Agentic engineering – the shift nobody’s ready for
Gareth Williams
Lead Engineer
Gareth Williams
Lead Engineer
Last month, I sat in two meetings at the same client. In the first, someone described how they aim to view their AI agents as “employees”, clones to work alongside and under the guidance of their existing employees – similar capability expectations, similar RBAC permissions. In the second, an engineering manager told me flatly that they didn’t trust spec-driven development, didn’t want engineers managing autonomous agents, and would rather keep “in the loop” prompting Claude with the syntactic sugar of agents, skills and MCP for additional convenience. Same company. Same week. Two entirely different futures being imagined in adjacent rooms.
This is the gap that “agentic engineering” exists to close. Not a tooling upgrade. A fundamentally different way of thinking about who does the work, how it gets governed, and what the human’s job actually is when the AI is holding the keyboard.
What we’re actually talking about
Andrej Karpathy coined the term on February 4th, exactly one year after his “vibe coding” tweet went viral. His framing is sharp: “agentic” because you’re not writing the code directly 99% of the time, you’re orchestrating agents who do. “Engineering” because there’s an art, science and expertise to it. It’s a discipline you can learn and get better at.
He’s right, but his definition stops at the IDE. The real shift is bigger than software development. Code just happens to be where we noticed it first, because we have tests, linters and CI pipelines that make the gap between “what the AI produced” and “what we actually needed” painfully visible. In enterprise work – strategy documents, architecture decisions, compliance frameworks, procurement assessments – the same gap exists. It’s just silent. No test suite screams at you when an AI-generated risk assessment misses a critical assumption.
Software engineering is the canary in the coal mine. Everything happening in the SDLC right now is coming for every knowledge-work function in the enterprise. The question isn’t whether. It’s whether you’re paying attention.
The wave you’re riding (or drowning in)
Steve Yegge’s Revenge of the Junior Developer maps six overlapping waves of AI-assisted programming, from traditional coding through completions, chat-based coding, coding agents, agent clusters, and agent fleets. It’s seems spot on to me. I feel we’re in the era of the coding agents, seeing glimpses of agent clusters in Anthropic’s agent teams.

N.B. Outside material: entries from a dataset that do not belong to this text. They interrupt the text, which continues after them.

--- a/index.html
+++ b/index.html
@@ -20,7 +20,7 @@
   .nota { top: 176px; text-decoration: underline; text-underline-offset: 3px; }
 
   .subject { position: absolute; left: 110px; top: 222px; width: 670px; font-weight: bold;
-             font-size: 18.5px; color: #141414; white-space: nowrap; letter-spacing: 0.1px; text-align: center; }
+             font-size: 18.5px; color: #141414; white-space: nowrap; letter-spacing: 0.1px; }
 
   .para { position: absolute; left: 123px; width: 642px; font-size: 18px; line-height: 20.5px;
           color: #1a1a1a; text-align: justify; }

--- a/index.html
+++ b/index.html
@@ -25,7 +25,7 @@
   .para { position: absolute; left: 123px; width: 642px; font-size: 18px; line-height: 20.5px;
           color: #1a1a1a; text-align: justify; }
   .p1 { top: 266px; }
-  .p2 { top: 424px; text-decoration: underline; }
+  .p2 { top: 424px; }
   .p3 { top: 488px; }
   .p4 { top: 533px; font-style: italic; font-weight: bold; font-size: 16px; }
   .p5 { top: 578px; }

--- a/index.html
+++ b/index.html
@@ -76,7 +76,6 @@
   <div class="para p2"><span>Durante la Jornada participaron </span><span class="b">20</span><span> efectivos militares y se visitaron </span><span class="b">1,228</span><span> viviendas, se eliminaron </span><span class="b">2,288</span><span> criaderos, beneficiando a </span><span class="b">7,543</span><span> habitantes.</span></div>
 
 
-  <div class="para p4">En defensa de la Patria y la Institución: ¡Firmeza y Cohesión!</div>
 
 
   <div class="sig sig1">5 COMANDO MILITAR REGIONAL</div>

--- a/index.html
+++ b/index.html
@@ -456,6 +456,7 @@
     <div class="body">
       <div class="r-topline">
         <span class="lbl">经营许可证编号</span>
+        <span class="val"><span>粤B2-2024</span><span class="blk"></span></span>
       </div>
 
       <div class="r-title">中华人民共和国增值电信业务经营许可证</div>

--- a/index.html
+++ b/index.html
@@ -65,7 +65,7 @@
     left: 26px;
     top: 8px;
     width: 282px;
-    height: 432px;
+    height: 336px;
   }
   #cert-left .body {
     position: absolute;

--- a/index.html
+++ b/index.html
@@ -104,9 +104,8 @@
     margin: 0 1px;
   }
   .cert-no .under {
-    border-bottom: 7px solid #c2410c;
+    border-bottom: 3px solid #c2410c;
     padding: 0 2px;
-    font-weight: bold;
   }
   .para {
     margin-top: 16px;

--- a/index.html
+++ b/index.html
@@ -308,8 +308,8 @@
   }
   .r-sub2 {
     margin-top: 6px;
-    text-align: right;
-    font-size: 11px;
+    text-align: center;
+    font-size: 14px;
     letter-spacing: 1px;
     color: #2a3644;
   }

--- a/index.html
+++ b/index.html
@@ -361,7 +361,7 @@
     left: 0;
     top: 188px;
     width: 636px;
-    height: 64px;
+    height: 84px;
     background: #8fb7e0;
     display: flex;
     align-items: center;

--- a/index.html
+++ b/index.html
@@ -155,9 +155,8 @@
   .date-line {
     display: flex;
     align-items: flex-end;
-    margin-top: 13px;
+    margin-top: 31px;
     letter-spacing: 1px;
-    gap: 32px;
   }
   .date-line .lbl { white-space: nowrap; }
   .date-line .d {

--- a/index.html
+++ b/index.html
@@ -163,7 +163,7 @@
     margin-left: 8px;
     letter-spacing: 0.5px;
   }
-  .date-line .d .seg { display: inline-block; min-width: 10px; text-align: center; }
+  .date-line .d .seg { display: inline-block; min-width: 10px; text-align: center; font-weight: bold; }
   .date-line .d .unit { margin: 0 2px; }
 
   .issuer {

To be clear, Agentic engineering is not vibe coding. Vibe coding isn’t a step on this journey. It’s a scenic detour into a ravine. The “turn your brain off and let the model cook” approach works brilliantly for throwaway prototypes and side projects nobody will maintain. For anything with users, compliance requirements, or a production environment, it’s the engineering equivalent of texting while driving – exhilarating right up until the moment it isn’t.
As Addy Osmani puts it: vibe coding equals YOLO. Agentic engineering equals AI does the implementation, human craft the harness, owning the architecture, quality and correctness. The terminology itself enforces the distinction. It hints at a sprint zero focused on designing a coding agent as well as a project. Agentic Engineers are in the loop, operating as the principal engineer reviewing, comprehending and evaluating the code of an army of AI engineers and, in effect, training them. Refining the harness and iterating on agent context.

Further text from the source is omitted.